## Activity:
Show every line of the data where the word "title" can be found.

[Provided data Boundary: Start]

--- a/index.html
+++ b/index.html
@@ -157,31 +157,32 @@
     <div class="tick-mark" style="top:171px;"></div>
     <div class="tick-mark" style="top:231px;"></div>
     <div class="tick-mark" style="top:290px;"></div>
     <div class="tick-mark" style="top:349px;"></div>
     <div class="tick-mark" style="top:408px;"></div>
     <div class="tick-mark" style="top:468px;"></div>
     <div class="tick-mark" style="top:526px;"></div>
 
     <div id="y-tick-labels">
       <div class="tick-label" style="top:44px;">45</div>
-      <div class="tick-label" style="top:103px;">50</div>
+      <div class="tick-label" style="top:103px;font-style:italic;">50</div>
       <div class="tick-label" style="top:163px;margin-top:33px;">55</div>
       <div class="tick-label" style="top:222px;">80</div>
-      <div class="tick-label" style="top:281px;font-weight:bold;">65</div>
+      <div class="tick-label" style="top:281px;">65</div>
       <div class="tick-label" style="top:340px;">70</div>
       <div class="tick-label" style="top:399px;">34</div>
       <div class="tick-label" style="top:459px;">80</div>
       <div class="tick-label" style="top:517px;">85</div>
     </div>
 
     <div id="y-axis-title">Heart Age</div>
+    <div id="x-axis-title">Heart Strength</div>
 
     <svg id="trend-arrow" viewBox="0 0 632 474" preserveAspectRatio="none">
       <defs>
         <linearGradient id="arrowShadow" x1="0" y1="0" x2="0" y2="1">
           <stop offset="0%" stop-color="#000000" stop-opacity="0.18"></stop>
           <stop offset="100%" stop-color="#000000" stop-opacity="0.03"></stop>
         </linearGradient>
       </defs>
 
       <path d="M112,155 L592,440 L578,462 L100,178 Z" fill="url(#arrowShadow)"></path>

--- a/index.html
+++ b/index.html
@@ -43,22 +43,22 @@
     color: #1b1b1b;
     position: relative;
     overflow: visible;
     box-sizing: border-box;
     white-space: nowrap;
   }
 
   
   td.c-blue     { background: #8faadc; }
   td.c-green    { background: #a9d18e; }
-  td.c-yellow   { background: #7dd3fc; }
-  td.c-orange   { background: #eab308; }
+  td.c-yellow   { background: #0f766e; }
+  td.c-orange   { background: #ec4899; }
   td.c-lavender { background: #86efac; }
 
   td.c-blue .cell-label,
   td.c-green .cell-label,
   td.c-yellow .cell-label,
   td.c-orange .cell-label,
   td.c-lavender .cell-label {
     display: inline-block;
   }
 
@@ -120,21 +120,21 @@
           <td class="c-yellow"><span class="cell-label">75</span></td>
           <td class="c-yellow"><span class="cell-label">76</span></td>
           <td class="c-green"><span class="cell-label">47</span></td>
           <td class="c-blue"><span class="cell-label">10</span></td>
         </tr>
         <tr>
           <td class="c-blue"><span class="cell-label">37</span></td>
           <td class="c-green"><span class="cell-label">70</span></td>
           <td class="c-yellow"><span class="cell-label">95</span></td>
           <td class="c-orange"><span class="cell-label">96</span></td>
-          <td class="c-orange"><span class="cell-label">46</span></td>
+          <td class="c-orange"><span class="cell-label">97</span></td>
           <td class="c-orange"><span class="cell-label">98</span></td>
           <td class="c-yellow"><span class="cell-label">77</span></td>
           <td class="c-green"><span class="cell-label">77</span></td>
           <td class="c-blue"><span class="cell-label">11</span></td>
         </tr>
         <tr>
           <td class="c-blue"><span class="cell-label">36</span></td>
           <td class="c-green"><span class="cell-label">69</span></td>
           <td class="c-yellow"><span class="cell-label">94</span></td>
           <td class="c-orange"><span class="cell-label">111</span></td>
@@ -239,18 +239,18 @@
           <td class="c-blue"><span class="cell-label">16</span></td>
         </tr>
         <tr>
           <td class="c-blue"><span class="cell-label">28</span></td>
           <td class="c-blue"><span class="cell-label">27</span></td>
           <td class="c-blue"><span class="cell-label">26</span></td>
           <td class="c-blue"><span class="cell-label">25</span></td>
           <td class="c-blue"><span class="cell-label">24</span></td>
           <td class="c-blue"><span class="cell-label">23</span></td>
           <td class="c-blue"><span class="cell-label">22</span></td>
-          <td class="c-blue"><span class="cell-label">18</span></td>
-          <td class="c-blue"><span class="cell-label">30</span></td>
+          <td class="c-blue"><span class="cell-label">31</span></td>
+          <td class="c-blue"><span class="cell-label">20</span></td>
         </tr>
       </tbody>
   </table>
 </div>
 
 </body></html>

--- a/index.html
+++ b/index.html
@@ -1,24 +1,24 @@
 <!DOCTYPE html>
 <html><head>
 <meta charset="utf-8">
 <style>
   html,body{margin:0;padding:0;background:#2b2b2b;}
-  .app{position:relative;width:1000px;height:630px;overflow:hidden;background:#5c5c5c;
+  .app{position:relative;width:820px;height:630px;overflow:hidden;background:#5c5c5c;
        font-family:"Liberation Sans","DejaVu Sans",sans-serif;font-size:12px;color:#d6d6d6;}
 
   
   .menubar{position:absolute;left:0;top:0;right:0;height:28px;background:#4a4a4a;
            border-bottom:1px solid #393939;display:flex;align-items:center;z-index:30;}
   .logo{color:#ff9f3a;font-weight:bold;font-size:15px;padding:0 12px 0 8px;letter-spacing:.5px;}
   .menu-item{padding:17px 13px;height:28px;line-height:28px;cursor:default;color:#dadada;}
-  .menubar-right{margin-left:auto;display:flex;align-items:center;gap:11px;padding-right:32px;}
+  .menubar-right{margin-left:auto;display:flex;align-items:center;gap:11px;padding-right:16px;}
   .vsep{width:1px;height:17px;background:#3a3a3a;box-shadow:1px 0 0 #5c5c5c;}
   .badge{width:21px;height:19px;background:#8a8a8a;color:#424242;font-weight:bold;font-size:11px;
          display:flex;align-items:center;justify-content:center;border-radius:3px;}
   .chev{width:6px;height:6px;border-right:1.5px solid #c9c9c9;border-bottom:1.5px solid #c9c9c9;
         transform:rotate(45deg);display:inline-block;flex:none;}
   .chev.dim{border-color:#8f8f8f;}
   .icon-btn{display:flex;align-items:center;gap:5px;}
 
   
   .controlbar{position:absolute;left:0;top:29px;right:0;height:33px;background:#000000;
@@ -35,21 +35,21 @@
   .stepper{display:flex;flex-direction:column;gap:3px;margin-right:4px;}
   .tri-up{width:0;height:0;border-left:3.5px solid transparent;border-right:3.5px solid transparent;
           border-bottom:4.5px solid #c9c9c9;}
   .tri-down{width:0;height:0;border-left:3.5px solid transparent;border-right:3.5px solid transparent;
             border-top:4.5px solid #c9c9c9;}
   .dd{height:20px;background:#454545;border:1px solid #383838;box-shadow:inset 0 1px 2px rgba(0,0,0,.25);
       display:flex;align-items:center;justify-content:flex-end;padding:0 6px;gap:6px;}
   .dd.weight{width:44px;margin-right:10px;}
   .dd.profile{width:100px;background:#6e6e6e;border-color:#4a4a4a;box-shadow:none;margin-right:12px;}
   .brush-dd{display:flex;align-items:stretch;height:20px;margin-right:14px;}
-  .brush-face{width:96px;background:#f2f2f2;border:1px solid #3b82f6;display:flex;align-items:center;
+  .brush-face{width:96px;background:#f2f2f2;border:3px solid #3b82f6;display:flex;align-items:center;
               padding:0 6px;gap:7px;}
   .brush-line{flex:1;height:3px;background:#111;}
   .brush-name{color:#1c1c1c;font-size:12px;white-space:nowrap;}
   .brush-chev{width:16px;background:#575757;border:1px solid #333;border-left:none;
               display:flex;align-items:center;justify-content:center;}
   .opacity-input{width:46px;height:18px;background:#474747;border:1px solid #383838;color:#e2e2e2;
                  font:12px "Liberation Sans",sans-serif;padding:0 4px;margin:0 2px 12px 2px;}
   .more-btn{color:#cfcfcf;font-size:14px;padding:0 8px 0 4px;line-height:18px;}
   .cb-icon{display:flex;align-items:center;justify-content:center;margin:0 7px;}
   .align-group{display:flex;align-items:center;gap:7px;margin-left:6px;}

[Provided data Boundary: End]

## Answer for the task:
     <div id="y-axis-title">Heart Age</div>
+    <div id="x-axis-title">Heart Strength</div>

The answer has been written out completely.